» WORK INSTRUCTION:
Please report how many lines of the data include the word "link", with the number as the entire reply.

» EXERCISE INPUT:
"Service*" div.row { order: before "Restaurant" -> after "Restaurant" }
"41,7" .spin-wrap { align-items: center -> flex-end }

* * *

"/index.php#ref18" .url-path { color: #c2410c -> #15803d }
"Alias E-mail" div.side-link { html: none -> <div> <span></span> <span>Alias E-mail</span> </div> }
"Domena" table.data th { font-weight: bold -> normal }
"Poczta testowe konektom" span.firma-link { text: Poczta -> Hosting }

» EXERCISE RESPONSE:
2